TO DO:
Each entry that follows is to be retyped exactly. Pictures do not belong in the copy.

(Beginning of RECORD EXCERPTS)

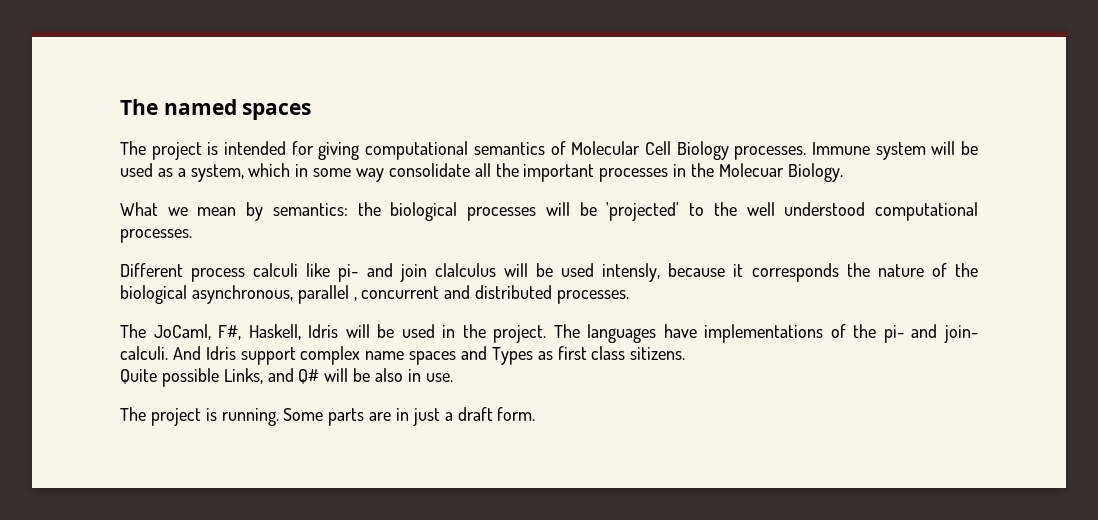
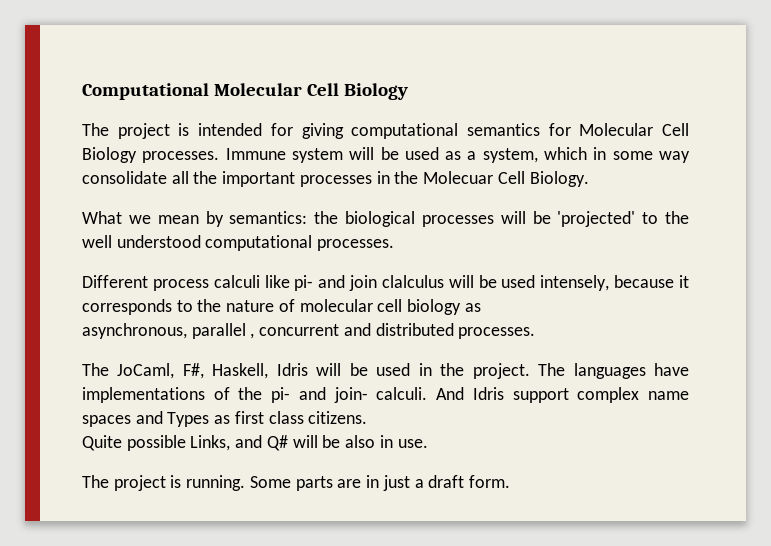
[120,99,312,120] The named spaces -> [82,83,408,100] Computational Molecular Cell Biology
[550,141,566,155] of -> [548,123,571,136] for
(784, 170) none -> [497,171,525,184] Cell
[602,263,661,282] intensly, -> [540,275,610,291] intensely,
(839, 272) none -> [176,300,193,312] to
[954,263,978,277] [120,285,187,304] the biological -> [299,299,481,315] molecular cell biology as //
[630,347,686,360] sitizens. -> [308,411,368,424] citizens.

(End of RECORD EXCERPTS)

YOUR RESPONSE:
[120,99,312,120] The named spaces -> [82,83,408,100] Computational Molecular Cell Biology
[550,141,566,155] of -> [548,123,571,136] for
(784, 170) none -> [497,171,525,184] Cell
[602,263,661,282] intensly, -> [540,275,610,291] intensely,
(839, 272) none -> [176,300,193,312] to
[954,263,978,277] [120,285,187,304] the biological -> [299,299,481,315] molecular cell biology as //
[630,347,686,360] sitizens. -> [308,411,368,424] citizens.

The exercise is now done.